**TASK BRIEF:** Read through the entries below and return each line with the word "https".
[[ RECORDED DATA, beginning ]]
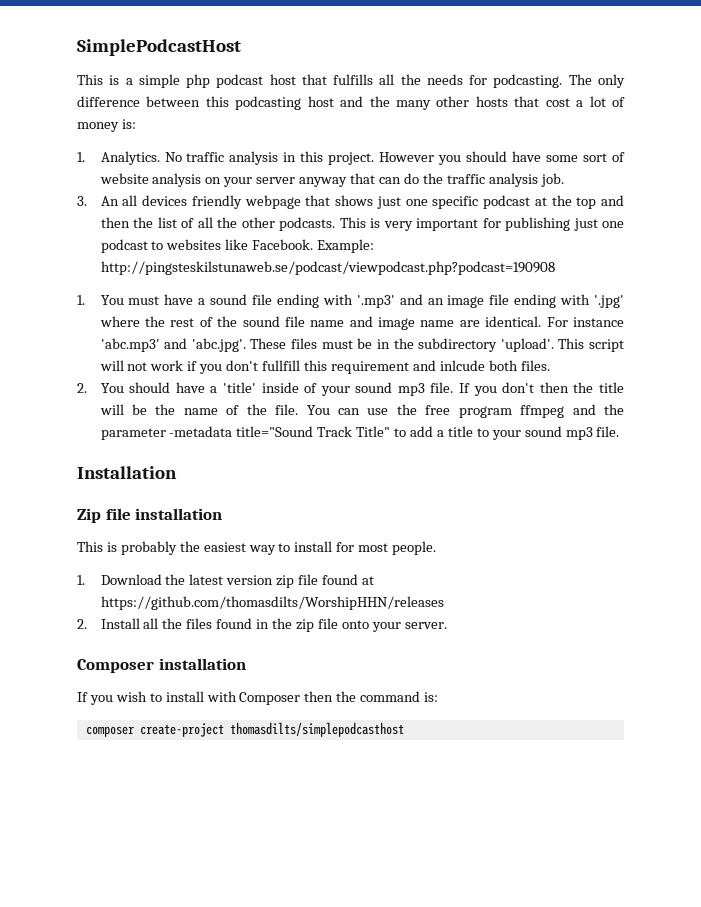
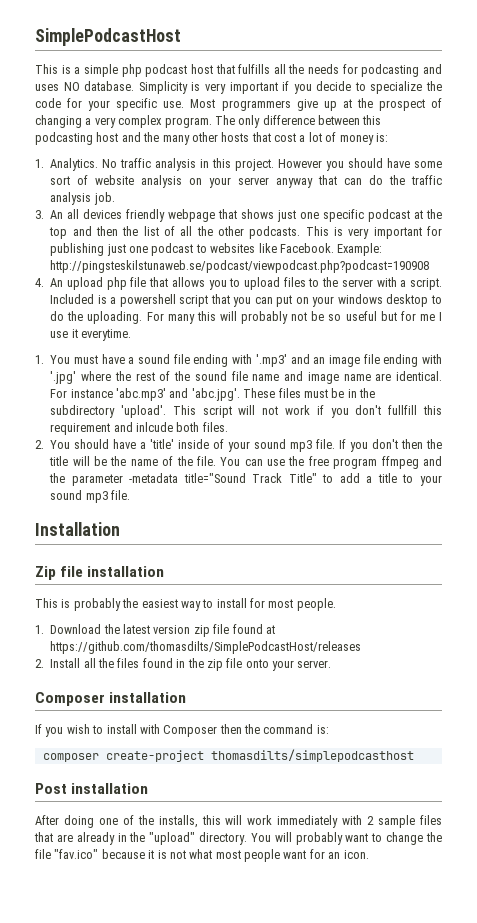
[493,74,563,88] podcasting. -> [361,64,443,77] [35,81,442,94] [35,98,442,111] [35,115,212,128] podcasting and uses NO database. Simplicity is very important if you decide to specialize the code for your specific use. Most programmers give up at the prospect of changing a very complex program.
(555, 268) none -> [35,277,442,290] [50,294,443,307] [50,311,443,324] [50,329,131,341] // 4. An upload php file that allows you to upload files to the server with a script. Included is a powershell script that you can put on your windows desktop to do the uploading. For many this will probably not be so useful but for me I use it everytime.
[100,596,444,610] https://github.com/thomasdilts/WorshipHHN/releases -> [50,641,362,654] https://github.com/thomasdilts/SimplePodcastHost/releases
(404, 729) none -> [35,783,149,794] [35,815,442,828] [34,832,443,845] [35,849,369,862] // Post installation // After doing one of the installs, this will work immediately with 2 sample files that are already in the "upload" directory. You will probably want to change the file "fav.ico" because it is not what most people want for an icon.

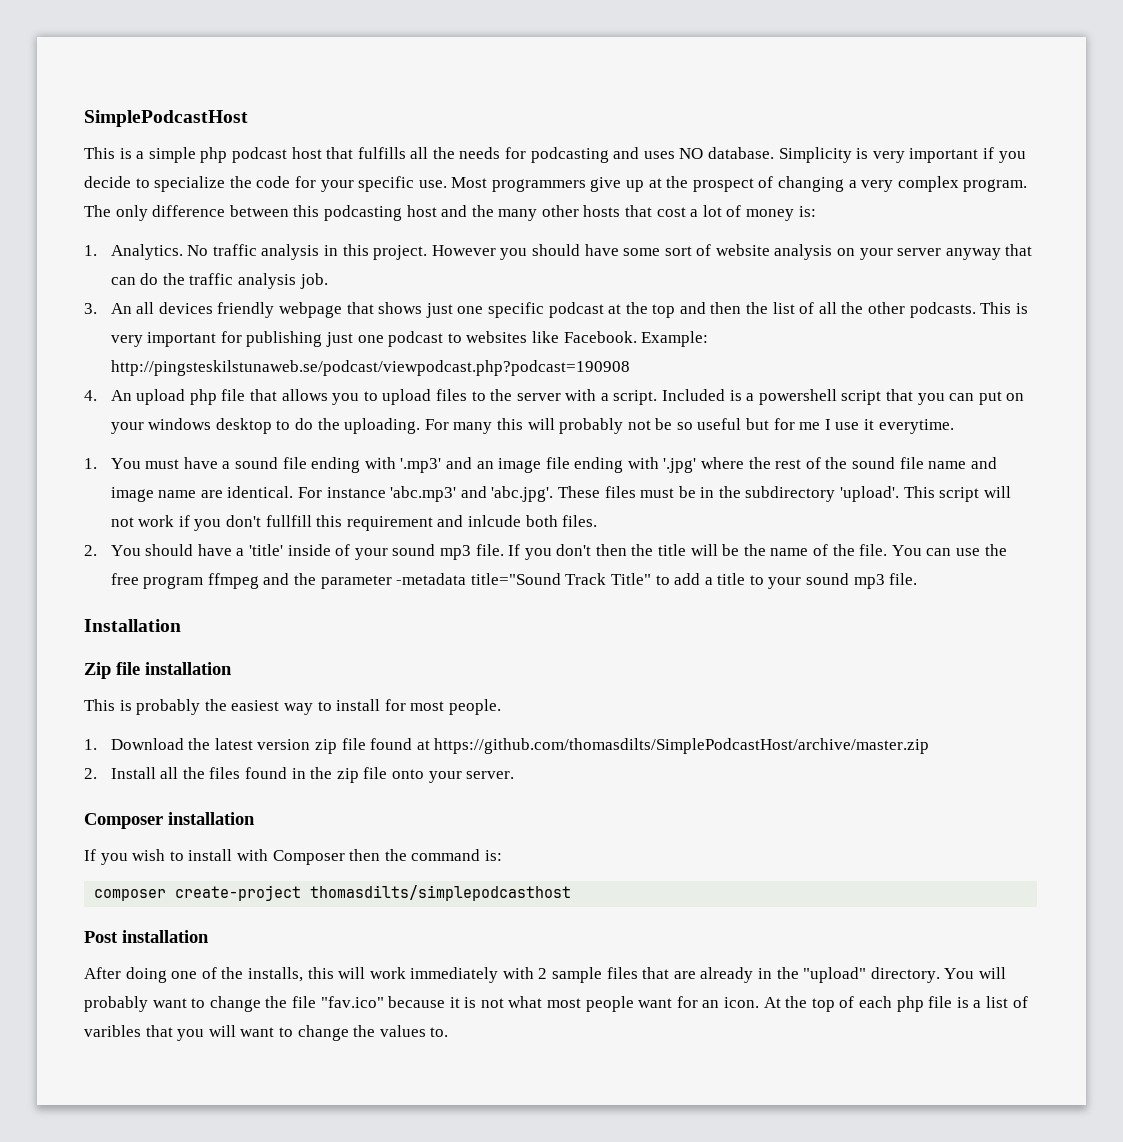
[50,641,362,654] https://github.com/thomasdilts/SimplePodcastHost/releases -> [434,738,930,754] https://github.com/thomasdilts/SimplePodcastHost/archive/master.zip
(369, 854) none -> [763,996,1028,1012] [84,1025,449,1041] At the top of each php file is a list of varibles that you will want to change the values to.

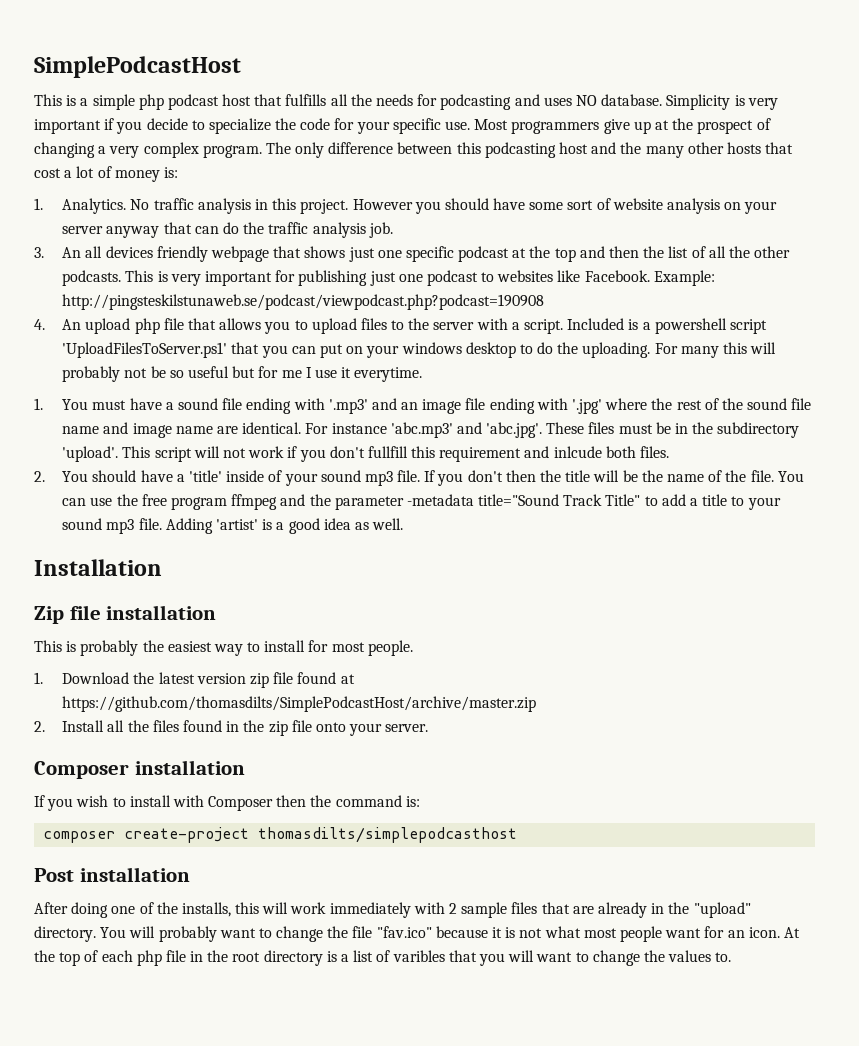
(882, 397) none -> [62,342,228,358] 'UploadFilesToServer.ps1'
(918, 579) none -> [165,518,404,534] Adding 'artist' is a good idea as well.
(953, 1002) none -> [190,950,323,966] in the root directory

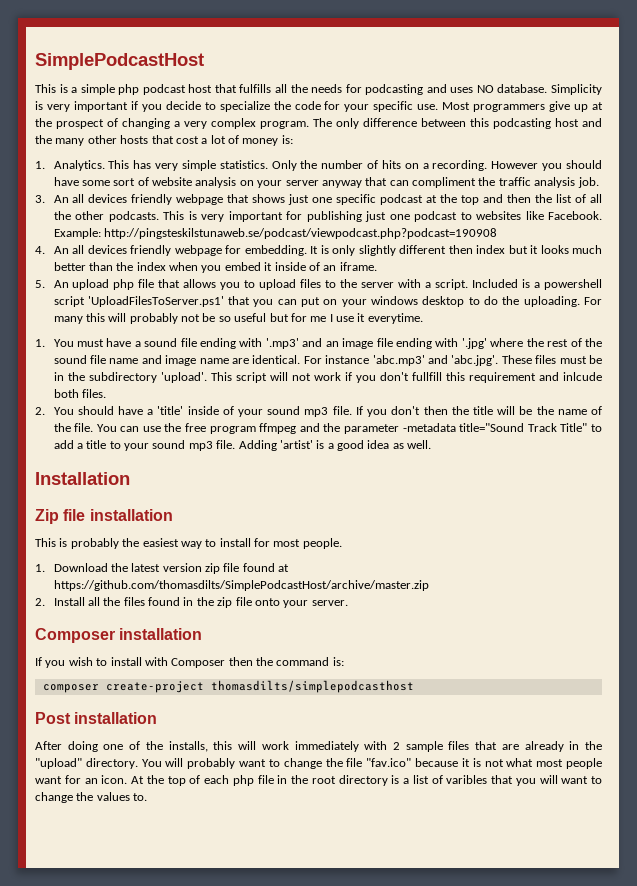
[130,198,349,214] No traffic analysis in this project. -> [108,160,488,171] This has very simple statistics. Only the number of hits on a recording.
[222,222,239,234] do -> [412,177,477,188] compliment
(82, 324) none -> [72,245,602,256] [53,262,377,273] [35,280,69,288] all devices friendly webpage for embedding. It is only slightly different then index but it looks much better than the index when you embed it inside of an iframe. // 5. An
[[ RECORDED DATA, end ]]
**TASK ANSWER:**
[100,596,444,610] https://github.com/thomasdilts/WorshipHHN/releases -> [50,641,362,654] https://github.com/thomasdilts/SimplePodcastHost/releases
[50,641,362,654] https://github.com/thomasdilts/SimplePodcastHost/releases -> [434,738,930,754] https://github.com/thomasdilts/SimplePodcastHost/archive/master.zip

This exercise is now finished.